Hi folks. Im getting recurring strange Vista events reported in the system
log. Its occuring on each boot. I am unsure how to diagnose this further and
I would appreciate any help with it. The events are:

SSL Certificate Settings deleted for Port : 192.168.1.2:6331 .
SSL Certificate Settings created by an admin process for Port :
192.168.1.2:6331 .
SSL Certificate Settings deleted for Port : 255.255.255.255:6331 .
SSL Certificate Settings created by an admin process for Port :
255.255.255.255:6331 .
SSL Certificate Settings deleted for Port : 255.255.255.255:6331 .
SSL Certificate Settings created by an admin process for Port :
255.255.255.255:6331 .

I dont know what settings are changing and what admin process is doing it.
Could this be some sort of man in the middle ssl hack attempt?

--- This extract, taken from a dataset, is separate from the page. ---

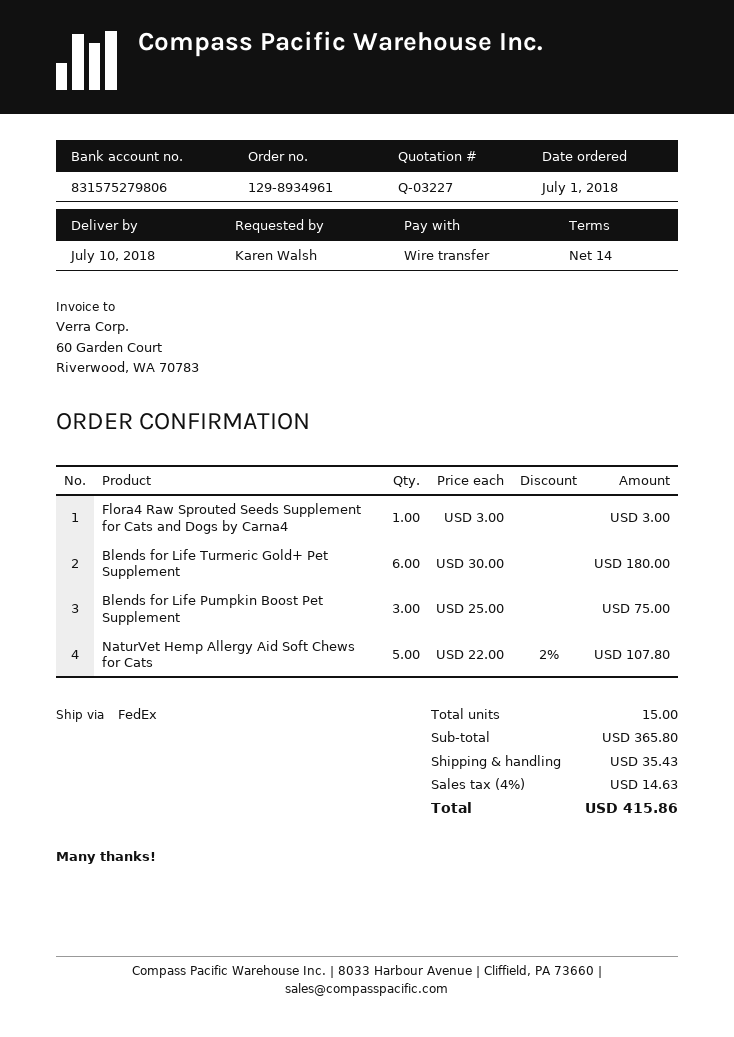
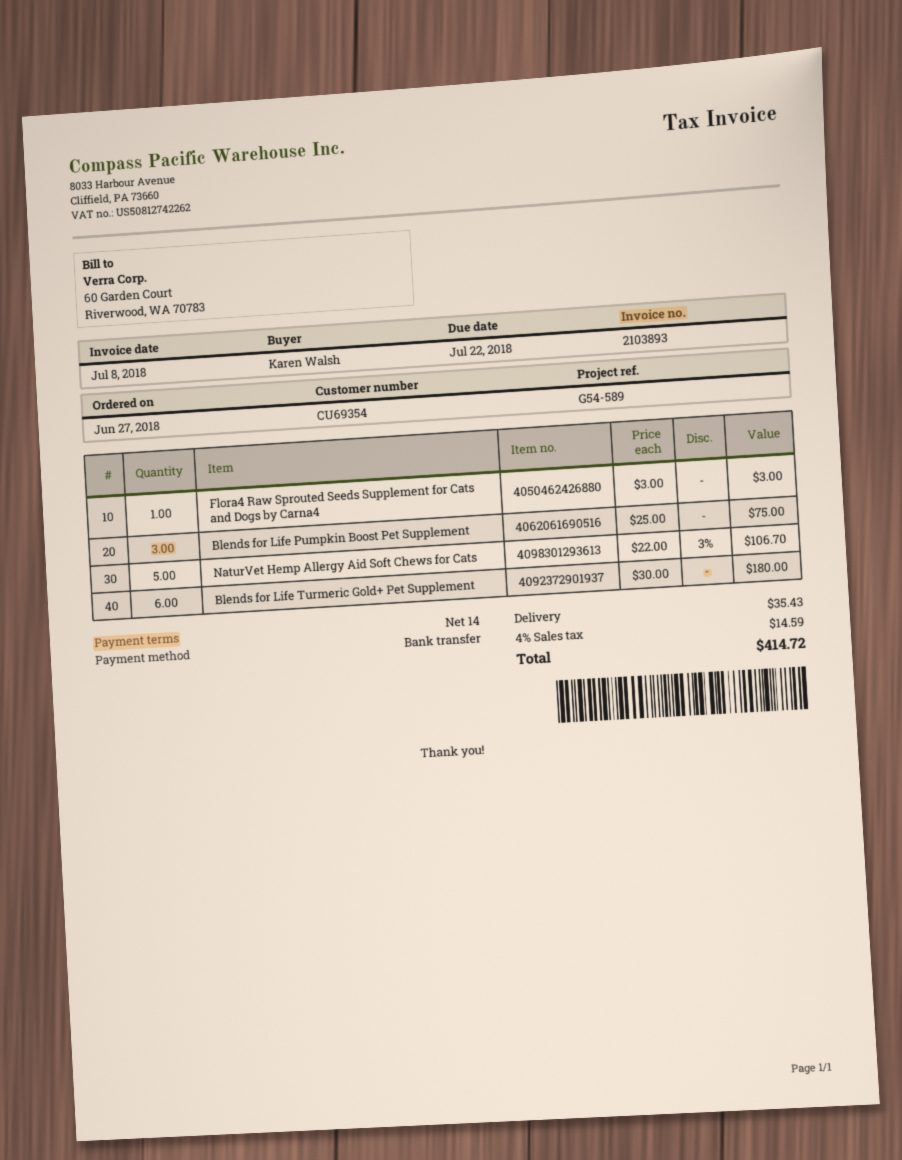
order date: 2018-07-01 -> 2018-06-27
NaturVet Hemp Allergy Aid Soft Chews for Cats: 5 x 22.00 - 2% = 107.80 -> 5 x 22.00 - 3% = 106.70
tax: 4% = 14.63 -> 4% = 14.59
total: 415.86 -> 414.72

What's the event id/source?

--
Svyatoslav Pidgorny, MS MVP - Security, MCSE
-= F1 is the key =-

* http://sl.mvps.org * http://msmvps.com/blogs/sp *

"Bathrone" <(E-Mail Removed)> wrote in message
news:(E-Mail Removed)...
> Hi folks. Im getting recurring strange Vista events reported in the system
> log. Its occuring on each boot. I am unsure how to diagnose this further
> and I would appreciate any help with it. The events are:
>
> SSL Certificate Settings deleted for Port : 192.168.1.2:6331 .
> SSL Certificate Settings created by an admin process for Port :
> 192.168.1.2:6331 .
> SSL Certificate Settings deleted for Port : 255.255.255.255:6331 .
> SSL Certificate Settings created by an admin process for Port :
> 255.255.255.255:6331 .
> SSL Certificate Settings deleted for Port : 255.255.255.255:6331 .
> SSL Certificate Settings created by an admin process for Port :
> 255.255.255.255:6331 .
>
> I dont know what settings are changing and what admin process is doing it.
> Could this be some sort of man in the middle ssl hack attempt?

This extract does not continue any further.